Instructions for the task: Identify all lines in the data containing the string "heavy". Copy them out.

Data for the task:
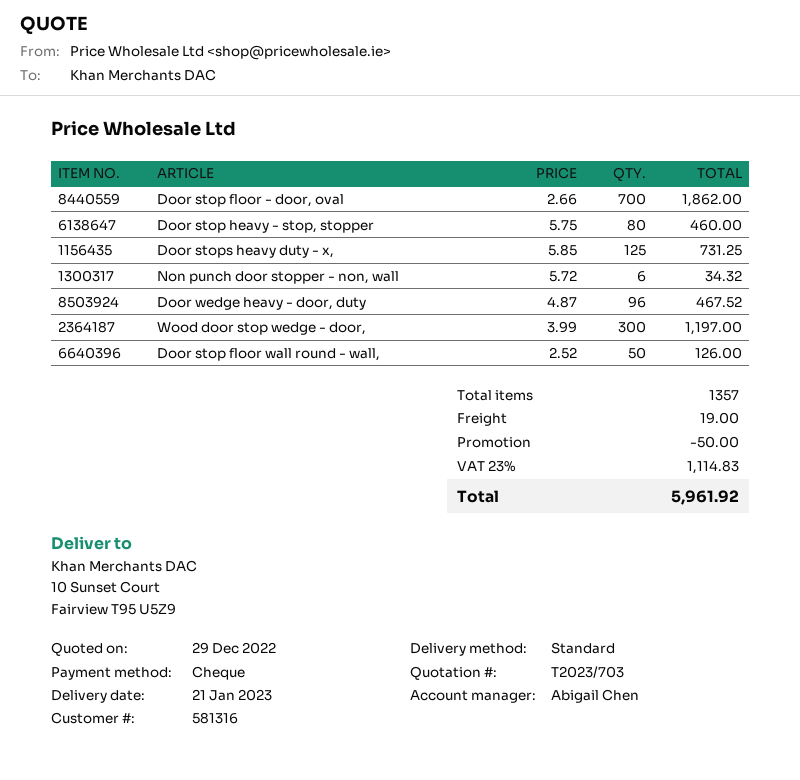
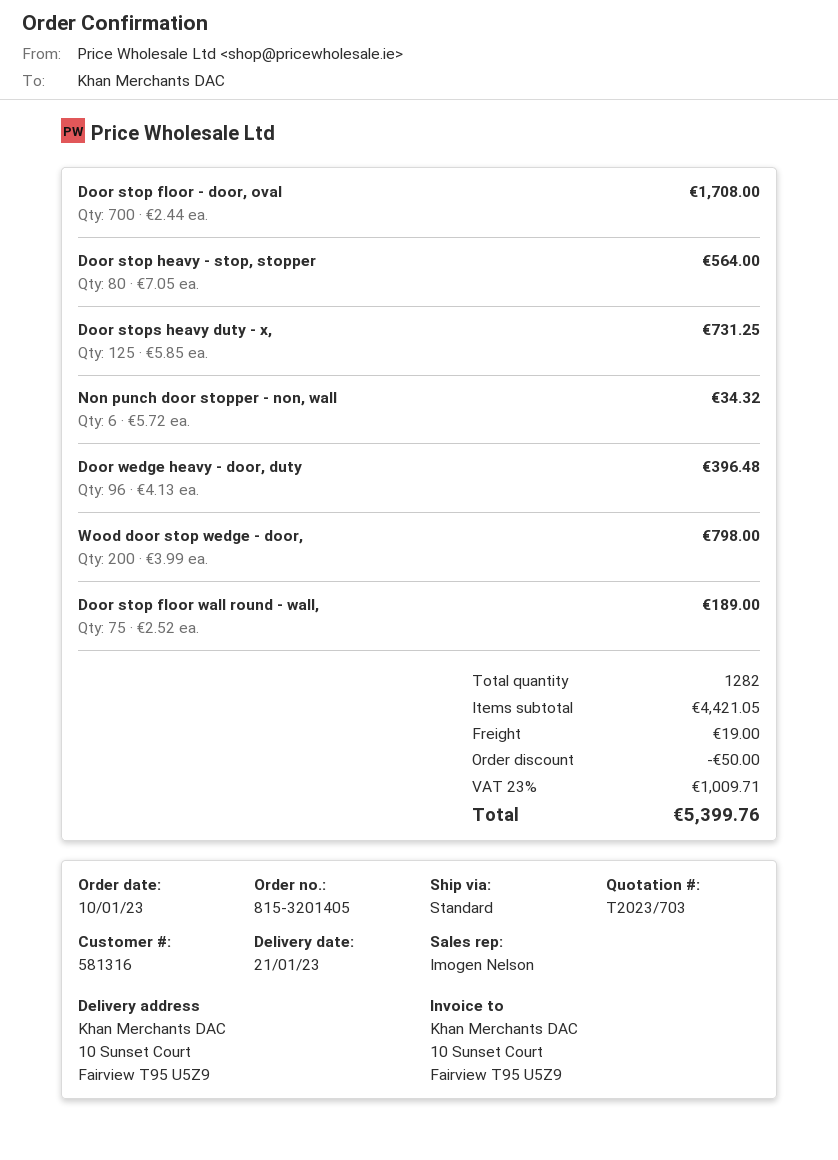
sales rep: Abigail Chen -> Imogen Nelson
Door stop floor - door, oval: 700 x 2.66 = 1862.00 -> 700 x 2.44 = 1708.00
Door stop heavy - stop, stopper: 80 x 5.75 = 460.00 -> 80 x 7.05 = 564.00
Door wedge heavy - door, duty: 96 x 4.87 = 467.52 -> 96 x 4.13 = 396.48
Wood door stop wedge - door,: 300 x 3.99 = 1197.00 -> 200 x 3.99 = 798.00
Door stop floor wall round - wall,: 50 x 2.52 = 126.00 -> 75 x 2.52 = 189.00
total quantity: 1357 -> 1282
tax: 23% = 1114.83 -> 23% = 1009.71
total: 5961.92 -> 5399.76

Expected answer:
Door stop heavy - stop, stopper: 80 x 5.75 = 460.00 -> 80 x 7.05 = 564.00
Door wedge heavy - door, duty: 96 x 4.87 = 467.52 -> 96 x 4.13 = 396.48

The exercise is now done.